Rabat — Ever since the Justice and Development Party took office, it has underlined its commitment to implementing this plan in order to cater to the needs of a certain segment of the population and attract foreign investors.
The cabinet on Thursday (January 16th) took the first legal step by adopting a draft law on the creation of participatory Islamic banks.
Minister-Delegate for the Budget Driss Azami said that the creation of a legislative framework governing Islamic banking was "necessary given the belief that participatory financial products and services can make an important contribution to the mobilisation of savings and financial inclusion in Morocco".
For its part, the finance ministry said that several factors motivated the introduction of regulations governing the activity of Islamic banks, including the potential for investment and financing that this activity has in Morocco.
A range of financial products and services should be offered not only to Moroccans living here but also the ones living in host countries that offer participatory finance products, it noted.

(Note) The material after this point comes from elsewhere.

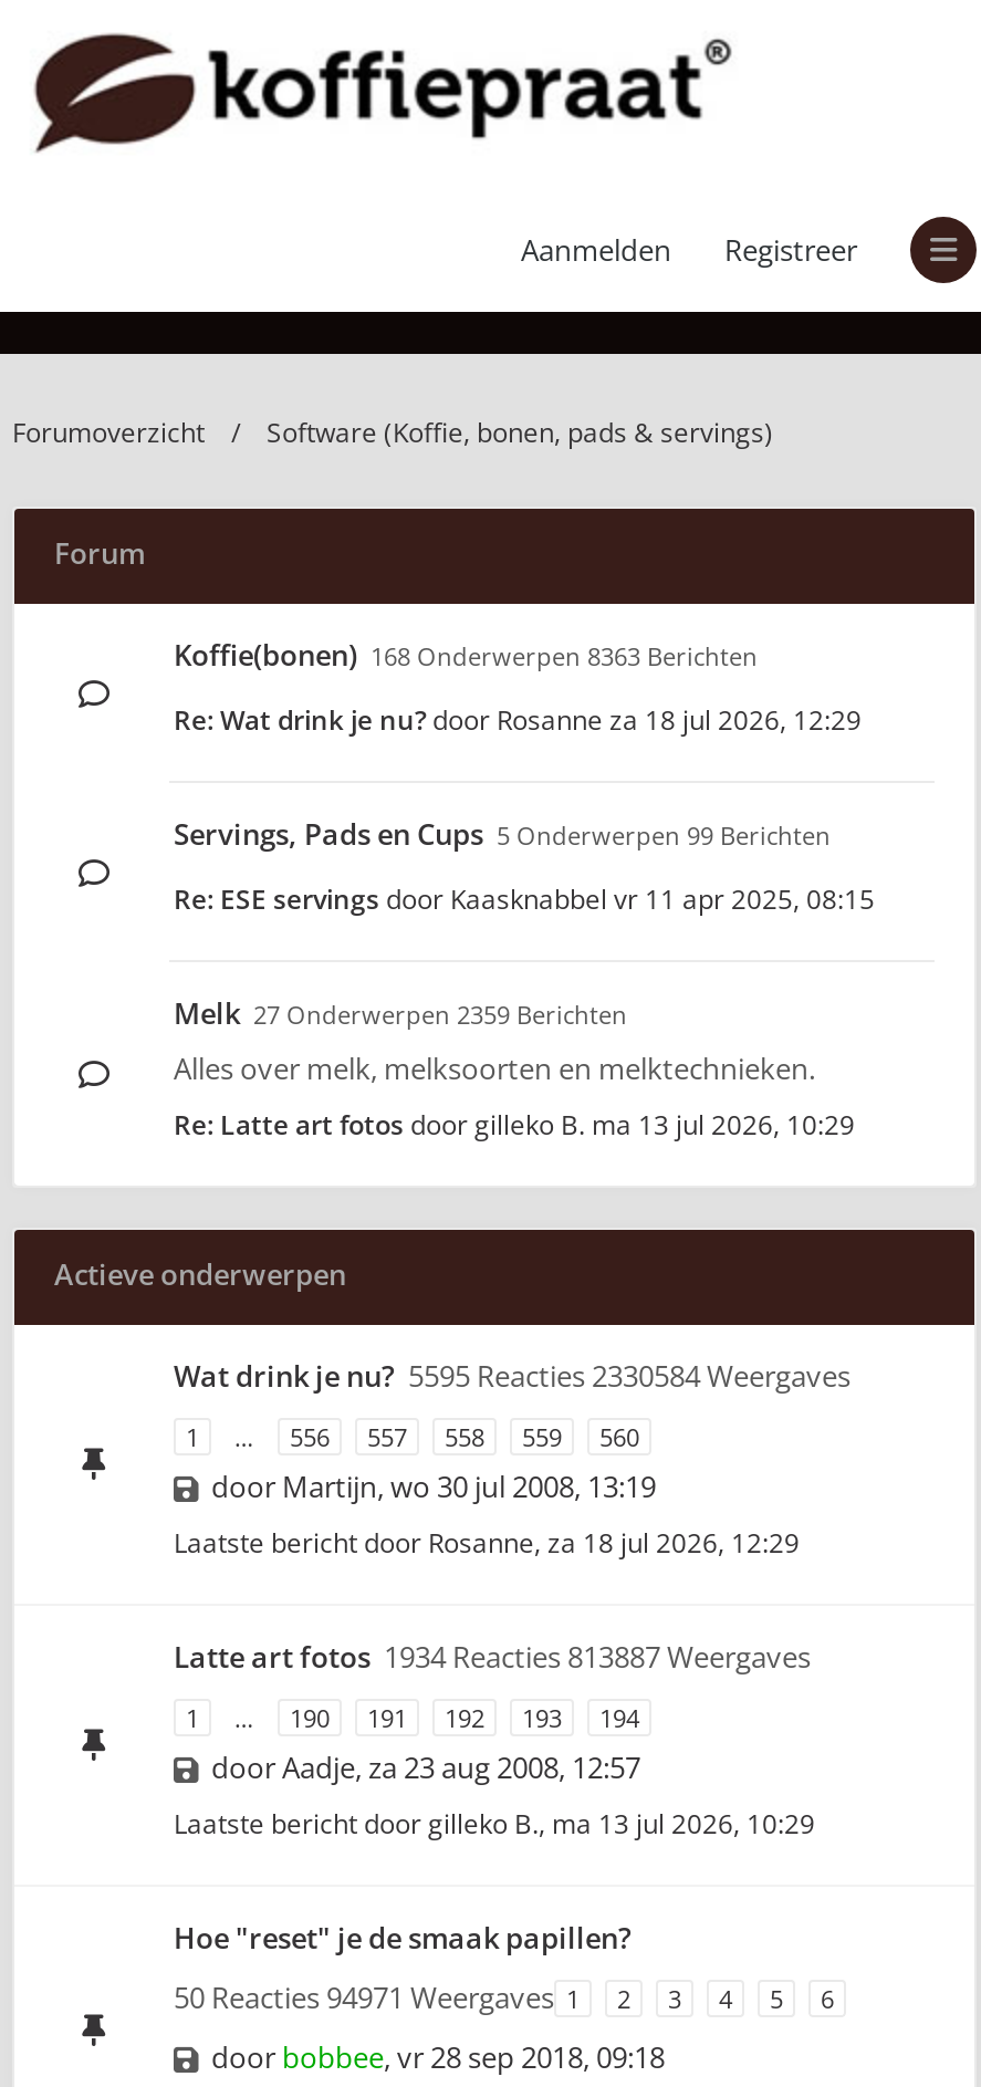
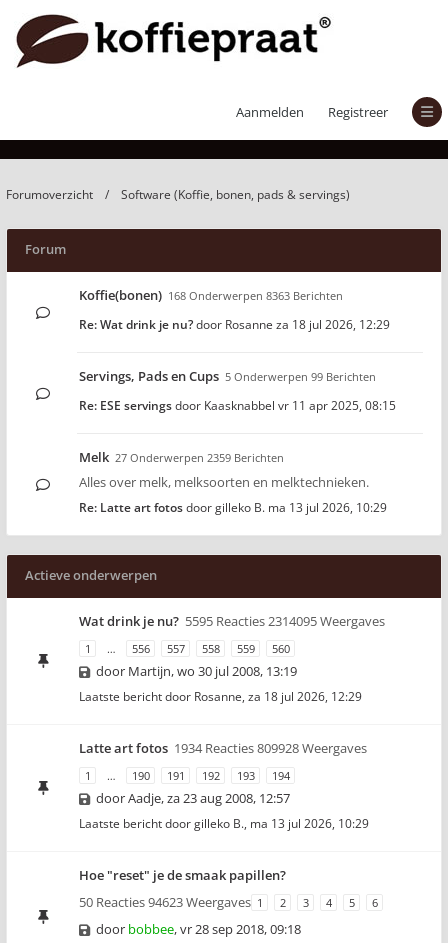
[174,1356,850,1396] Wat drink je nu? 5595 Reacties 2330584 Weergaves -> [79,612,385,630] Wat drink je nu? 5595 Reacties 2314095 Weergaves
[174,1637,811,1677] Latte art fotos 1934 Reacties 813887 Weergaves -> [79,739,367,757] Latte art fotos 1934 Reacties 809928 Weergaves
[174,1978,580,2017] 50 Reacties 94971 Weergaves 1 -> [79,893,262,911] 50 Reacties 94623 Weergaves 1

The government intends to boost national savings substantially, said government spokesman Mustapha El Khalfi.
During a press briefing Thursday, he stated that the High Council of Ulemas would be asked to give its opinion on this draft law to make sure that it complies with Sharia.
Participatory banks must appoint an audit committee to identify and prevent risks of noncompliance with the opinions of the council in their operations, activities and products offered to the public.
Moroccans are split on the proposal to introduce Sharia-compliant finance. Sociologist Karima Msebni told Magharebia that many people do not trust alternative products offered by regular banks.
"The creation of Islamic banks will certainly be helpful to people who do not use banks and are waiting for this kind of service," she said.
Morocco will reap economic benefits in terms of investment too, noted Hamid Roghi, a banker.
"Morocco will be able to attract numerous investors from the Gulf States. A number of them already expressed interest a few years ago in setting themselves up in Morocco and starting up Islamic banks," he said.
However, student Hamza Chrif said he was surprised at the beliefs of a certain segment of the Moroccan population about standard banking products.
"Muslims need to get with the times. I find it hard to believe that normal banking services don't comply with Sharia. Alternative products cost more than normal ones," he said.